India globalization, liberalization and privatization (Disinvestment). The New
Posted On May 15, 2019
India has taken substantial steps towards economic liberalization during last few years, having worked out strategies for bringing about rapid economic development. During these years, a large increase in the middle class category income has been seen and it is estimated that there are about 200 million people in the middle class category. And particularly on the basis of this figure, all the efforts are concentrated. With increasing standards in education, the Indian government, provided free of cost and compulsory till the age of 14 years. Primary school, secondary and higher secondary school, junior degree colleges-all these institutes are in great demand, with the increase in population and an awareness of the benefits of seeking education. With the establishment of technical institutes even at the district level, these has emerged an increase in demand for the services of professionally qualified technicians. Banking services are very necessary to meet financial requirement of the public and the national industrial sector. The electric services provide benefits to the society, industry and so no. adequate hospital services are essential for the well beings of the society. The tourism industry is a potential one which has geared itself to make tourists enjoy the holiday in destinations of their choice, and take them away from the monotonous life in cities. The entertainment industry plays an equality important role towards this end. Several major economic and political changes occurred during the 1970s and 1980s, which affected the developing countries and paved the way for the implementation of IMF-sponsored Structural Adjustment Policies (New Economic Policy) in India in 1991. New Economic Policy of 1991 includes globalization, liberalization and privatization (Disinvestment). The New Economic Policy includes reduction in government expenditure, opening of the economy to trade and foreign investment, adjustment of the exchange rate from fixed exchange rate system to flexible exchange rate system, deregulation in most markets and the removal of restrictions on entry, on exit, on capacity and on pricing.
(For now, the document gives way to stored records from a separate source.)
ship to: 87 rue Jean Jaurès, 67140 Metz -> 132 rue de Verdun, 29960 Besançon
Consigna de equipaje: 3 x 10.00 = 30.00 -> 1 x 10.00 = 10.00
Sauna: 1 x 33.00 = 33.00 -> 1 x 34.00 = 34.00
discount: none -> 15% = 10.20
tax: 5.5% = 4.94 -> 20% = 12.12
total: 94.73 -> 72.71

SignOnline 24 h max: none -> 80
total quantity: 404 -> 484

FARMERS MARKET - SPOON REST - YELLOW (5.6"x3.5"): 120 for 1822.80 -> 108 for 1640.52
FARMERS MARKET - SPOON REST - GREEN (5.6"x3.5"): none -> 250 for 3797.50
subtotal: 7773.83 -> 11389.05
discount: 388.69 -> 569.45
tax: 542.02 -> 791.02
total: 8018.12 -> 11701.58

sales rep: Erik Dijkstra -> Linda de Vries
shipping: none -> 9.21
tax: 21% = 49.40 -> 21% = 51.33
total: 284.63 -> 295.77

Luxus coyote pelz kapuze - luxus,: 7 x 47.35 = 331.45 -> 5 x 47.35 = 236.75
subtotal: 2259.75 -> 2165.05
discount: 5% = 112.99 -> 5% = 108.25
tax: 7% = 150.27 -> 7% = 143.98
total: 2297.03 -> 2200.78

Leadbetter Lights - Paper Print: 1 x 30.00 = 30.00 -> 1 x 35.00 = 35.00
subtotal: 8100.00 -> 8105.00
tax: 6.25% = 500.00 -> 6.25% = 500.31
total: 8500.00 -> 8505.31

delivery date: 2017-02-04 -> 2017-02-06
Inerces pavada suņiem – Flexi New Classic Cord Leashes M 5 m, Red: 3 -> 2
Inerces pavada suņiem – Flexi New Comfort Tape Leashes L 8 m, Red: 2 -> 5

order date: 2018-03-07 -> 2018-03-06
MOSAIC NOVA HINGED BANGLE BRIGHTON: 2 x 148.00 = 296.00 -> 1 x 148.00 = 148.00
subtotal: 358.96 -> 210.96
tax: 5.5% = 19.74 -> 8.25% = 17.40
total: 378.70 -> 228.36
Nowadays, more small and medium scale enterprises contribute significantly to the economy.
In post 1991 period, there were several measures undertaken by the government to develop services sector, especially through deregulation of some sub sectors of services sector. Foreign direct investment vary between 26 per cent to 100 per cent in Information Technology sector, Business Process Outsourcing, E-commerce activities, Infrastructure etc has been permitted. The role of restrictive government policy is the role of liberalization, or market-oriented reforms and opening up more areas of activity to the private sector. Till the liberalization of the early 1990s, the trend in private final consumption expenditure was a straightforward one – the share of services in the total consumption basket (at 1999-00 prices) rose by around 3 percentage points each decade, from around 8 per cent in 1950-51 to 11 per cent in 1960-61, 14 per cent in 1970-71, 17 per cent in 1980-81 and 21 per cent in 1990-91. However, this trend changed dramatically and, by 2000-01, the share of services in private consumption was up by 10 percentage points, to 31 per cent. By 2006-07, it was up another 8 percentage points, indicating that the pace quickened further in the 2000s. A shift in the consumption pattern of this nature indicates that the demand-side impetus to services growth will continue indeed will get stronger. Between 1965 and 2000, India’s exports of business services rose by 43 per cent a year.